▶ **TASK DIRECTIONS**: Your job is to report every line of the entries that has "shipping".

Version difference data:
⟨
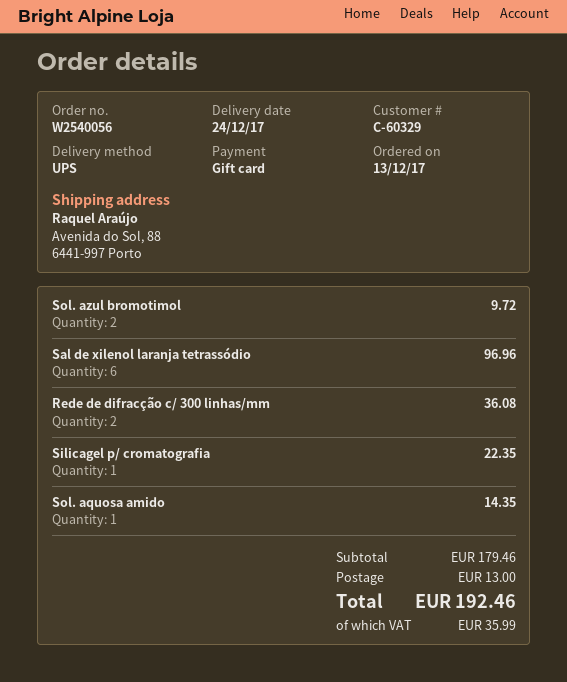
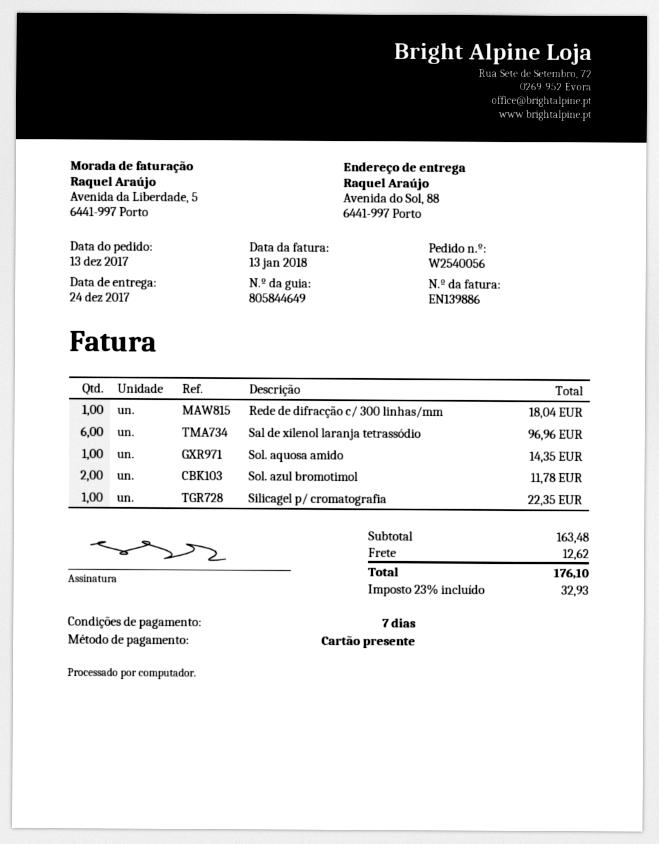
Sol. azul bromotimol: 2 for 9.72 -> 2 for 11.78
Rede de difracção c/ 300 linhas/mm: 2 for 36.08 -> 1 for 18.04
subtotal: 179.46 -> 163.48
shipping: 13.00 -> 12.62
tax: 35.99 -> 32.93
total: 192.46 -> 176.10

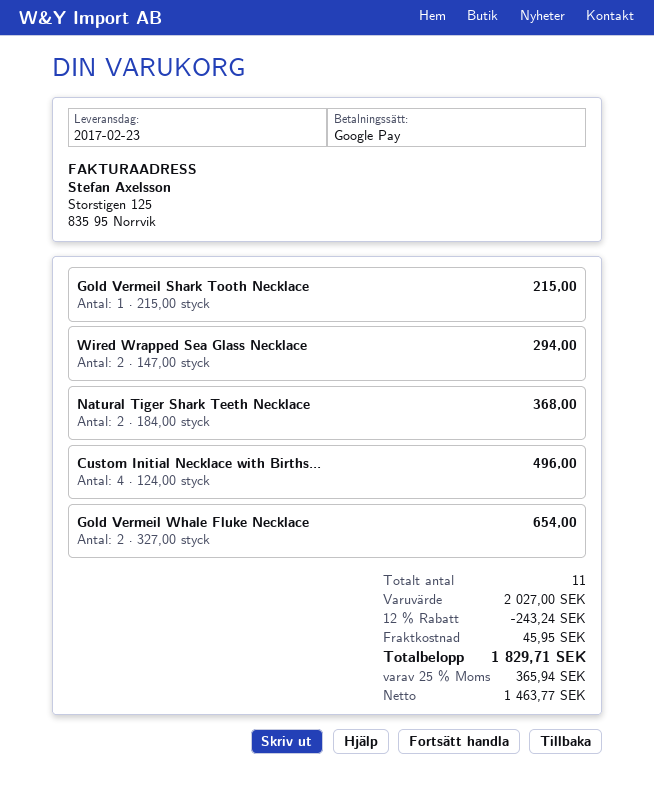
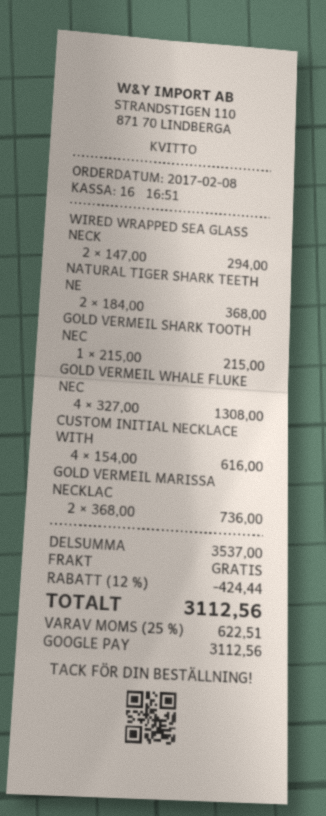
Custom Initial Necklace with Births...: 4 x 124.00 = 496.00 -> 4 x 154.00 = 616.00
Gold Vermeil Whale Fluke Necklace: 2 x 327.00 = 654.00 -> 4 x 327.00 = 1308.00
GOLD VERMEIL MARISSA NECKLAC: none -> 2 x 368.00 = 736.00
subtotal: 2027.00 -> 3537.00
discount: 12% = 243.24 -> 12% = 424.44
shipping: 45.95 -> 0.00
tax: 25% = 365.94 -> 25% = 622.51
total: 1829.71 -> 3112.56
⟩
▶ **RESPONSE TO THE TASK**:
shipping: 13.00 -> 12.62
shipping: 45.95 -> 0.00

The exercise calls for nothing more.